= Beginning of Section =
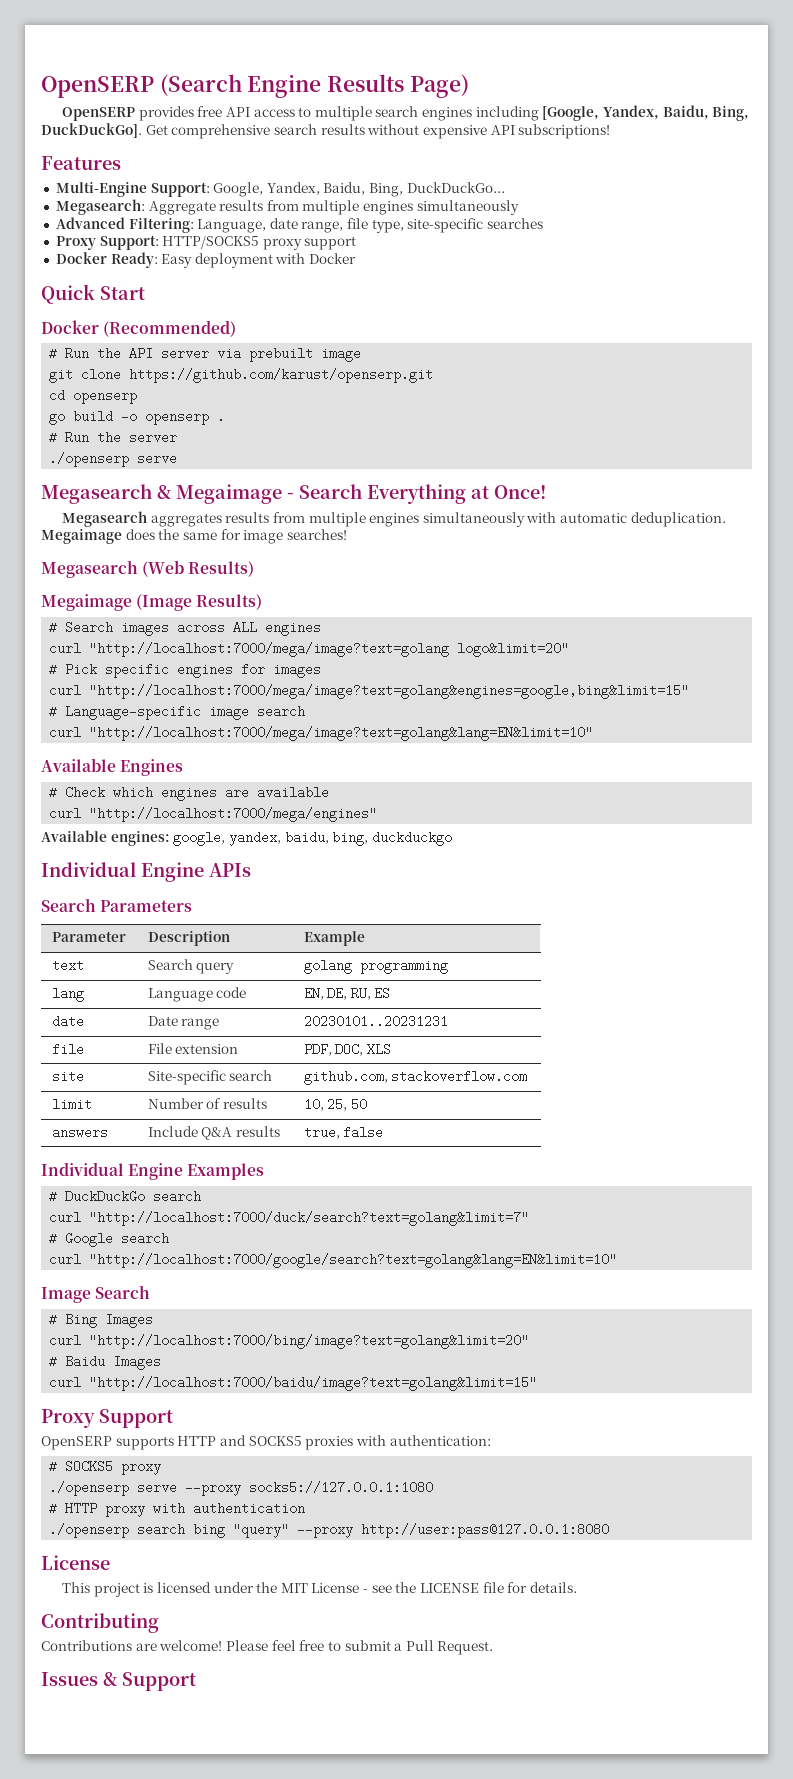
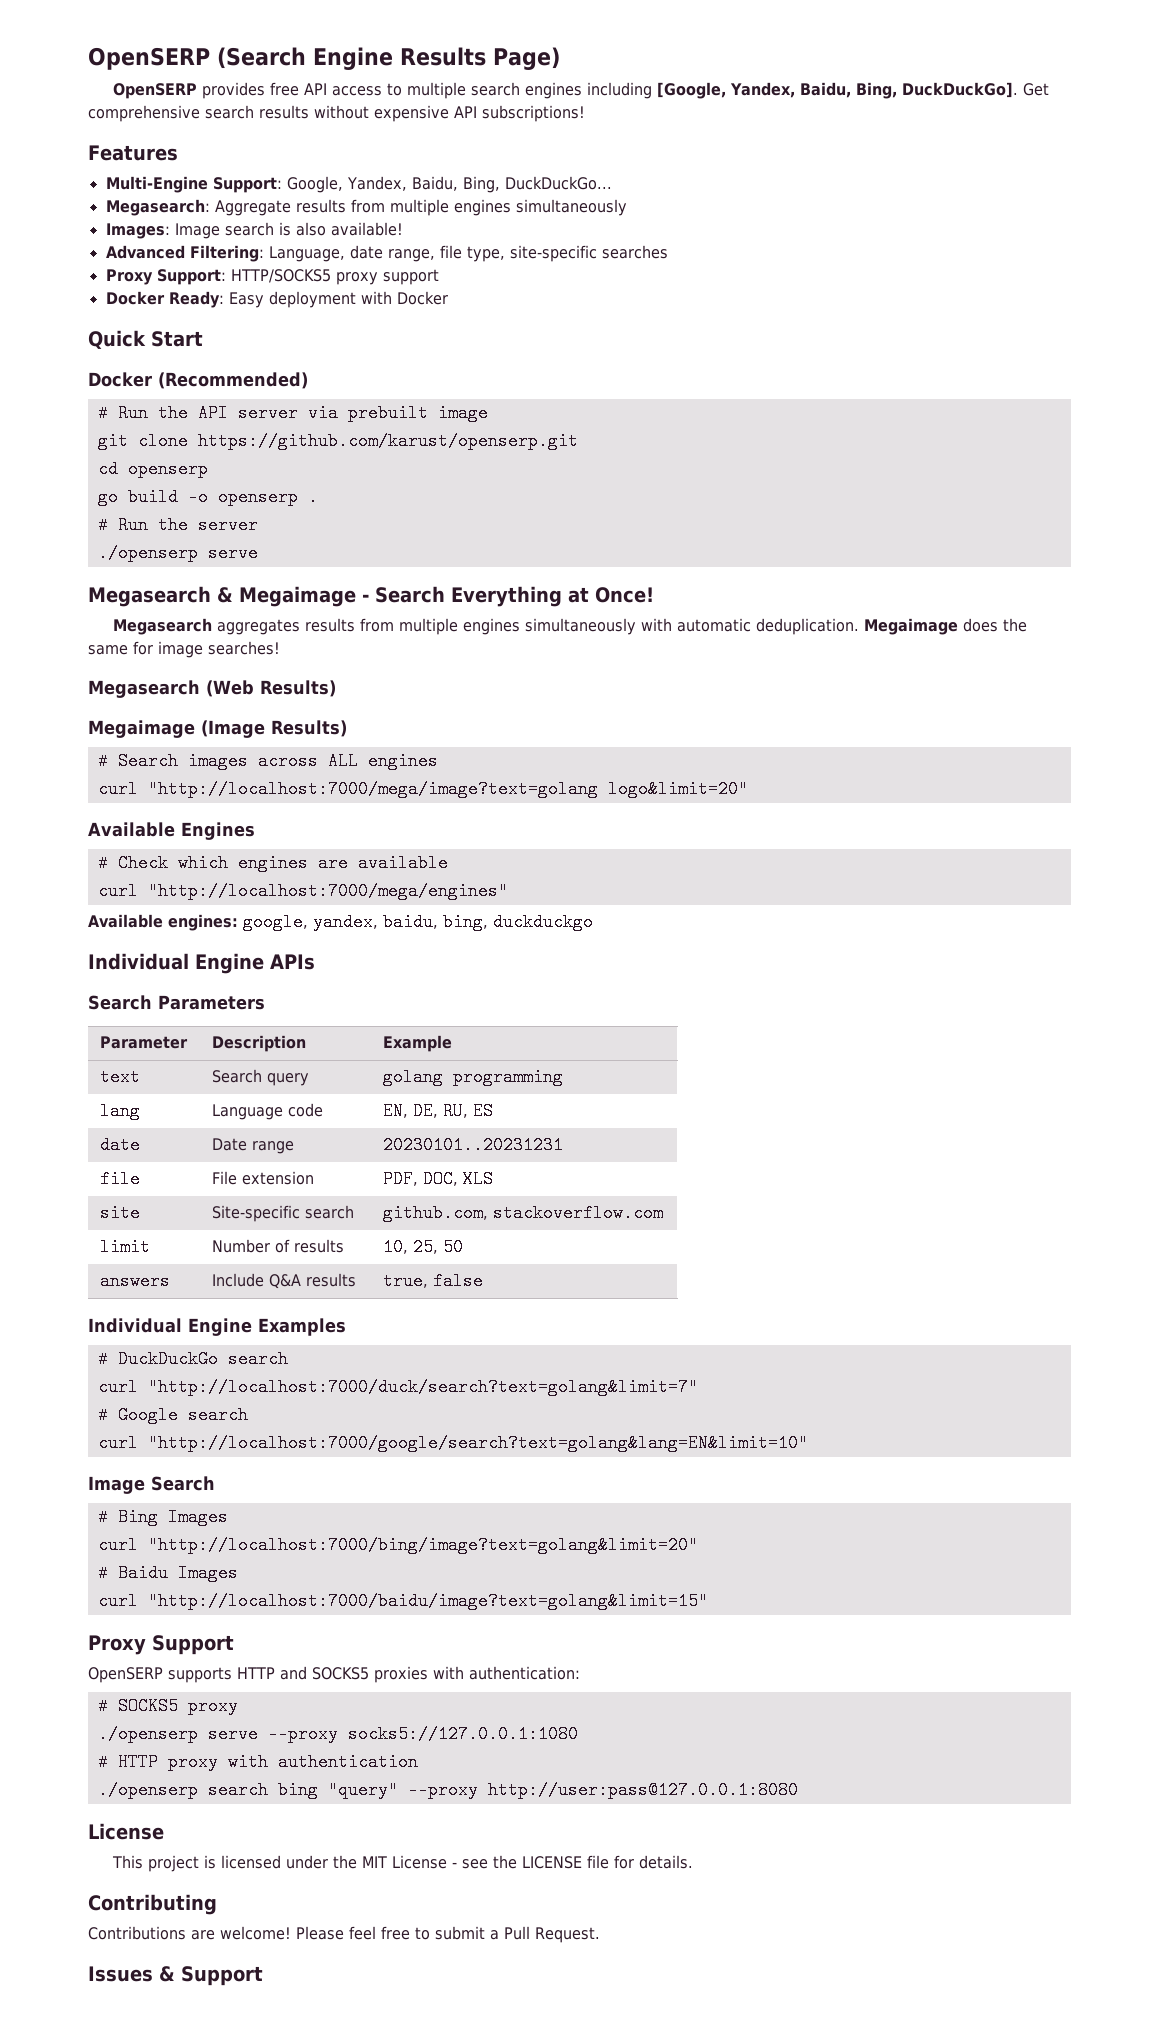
+ Images: Image search is also available!
- # Pick specific engines for images
- curl "http://localhost:7000/mega/image?text=golang&engines=google,bing&limit=15"
- # Language-specific image search
- curl "http://localhost:7000/mega/image?text=golang&lang=EN&limit=10"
= End of Section =
Take every line above where "http" appears and copy it.

- curl "http://localhost:7000/mega/image?text=golang&engines=google,bing&limit=15"
- curl "http://localhost:7000/mega/image?text=golang&lang=EN&limit=10"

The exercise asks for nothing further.